Waubgeshig Rice ist Journalist und Autor aus der Wasauksing First Nation. In Kanada sind seine Romane Bestseller und liegen nun beide in der Übersetzung von Thomas Brückner vor. Der Anfang der Geschichte wird im „Mond des verharschten Schnees“ erzählt. Es sind tiefe Einblicke in das Leben in und mit der Natur. Die Familien der Anishinaabe sind aufeinander angewiesen und haben eine enge Verbundenheit. Sie wurden aus ihrer eigenetlichen Heimat vertrieben und leben in einem Reservat im nördlichsten Teil Kanadas. Die Gemeinschaft ist familiär, doch zerrissen zwischen dem Abfinden mit den Situationen, der Unwirtschaftlichkeit und den alten Traditionen. Depression, Alkoholmissbrauch und Resignation machen sich breit. Besonders weil der Winter hier unendlich erscheint und es plötzlich zu einem Stromausfall kommt. Der Kontakt zur Außenwelt ist gänzlich abgebrochen und die Versorgung bleibt aus. Die Anlieferung kann wegen der anhaltenden Witterung nicht mehr erfolgen und der Nachbarschaftssinn und besondere Überlebenstechniken sind somit lebensnotwenig. Im Mittelpunkt steht das Gemeindehaus und die Hauptfigur Evan Whitesky mit seiner Frau und seinen Kindern.

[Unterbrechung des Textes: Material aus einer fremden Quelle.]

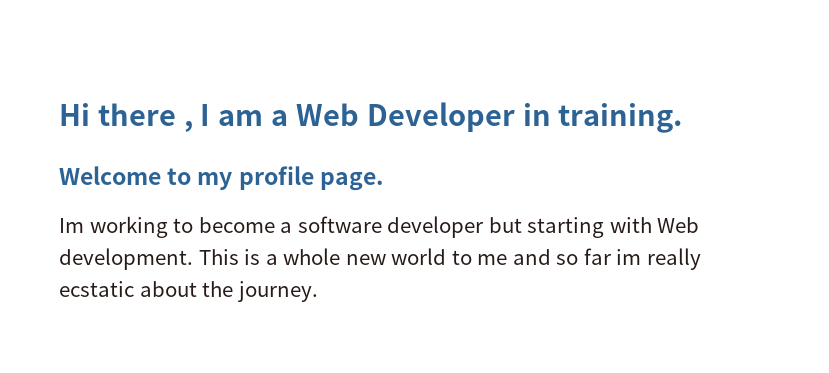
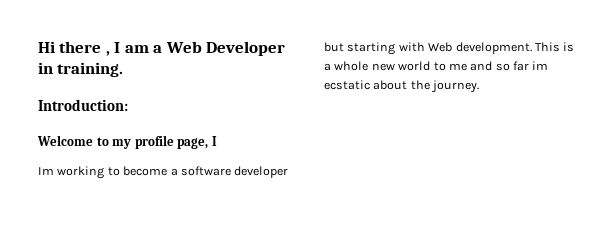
+ Introduction:
- Welcome to my profile page.
+ Welcome to my profile page, I
- This is a whole new world to me and so far im really ecstatic about the journey.
+ This is a whole new world to me and so far im ecstatic about the journey.

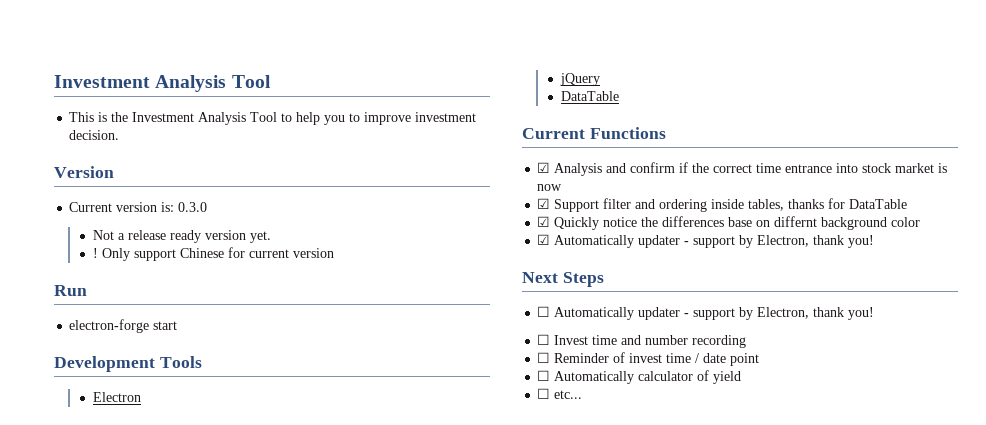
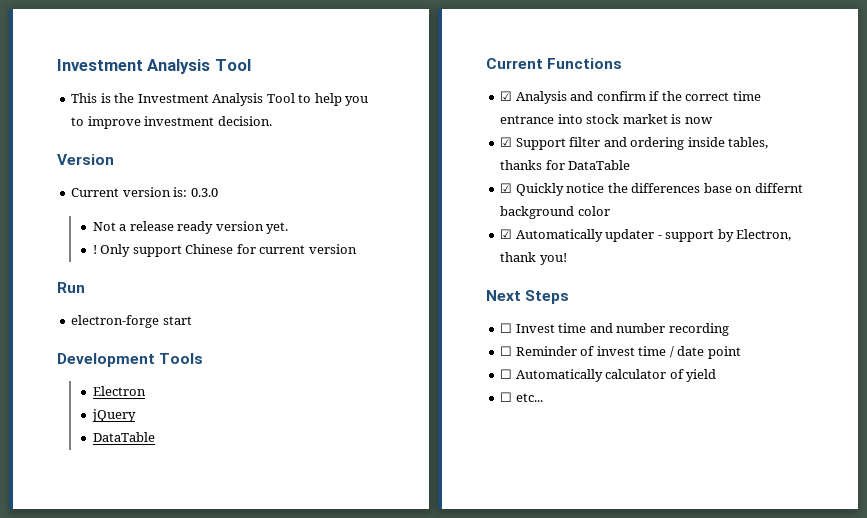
- ☐ Automatically updater - support by Electron, thank you!

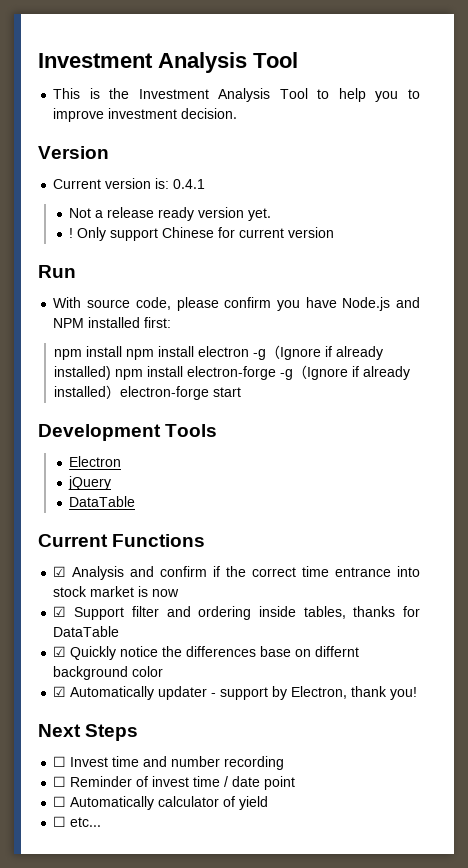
- Current version is: 0.3.0
+ Current version is: 0.4.1
- electron-forge start
+ With source code, please confirm you have Node.js and NPM installed first:
+ npm install npm install electron -g（Ignore if already installed) npm install electron-forge -g（Ignore if already installed）electron-forge start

Zwei Jugendliche, die in der nächsten Stadt lebten, kehren heim und berichten, dass auch dort alles zusammenbricht und es zu Plündereien und Gewalt kommt. Die Welt der Weißen ist somit auch betroffen und plötzlich taucht ein unbekannter Ranger auf, der um Einlass in die indigene Gemeinschaft bittet. Doch kann man dem Neuankömmling trauen? Gerade weil es zu Todesfällen kommt. Ein monatelanger Winter verharscht die Gemüter der Menschen und der Hunger treibt manche in den Wahnsinn.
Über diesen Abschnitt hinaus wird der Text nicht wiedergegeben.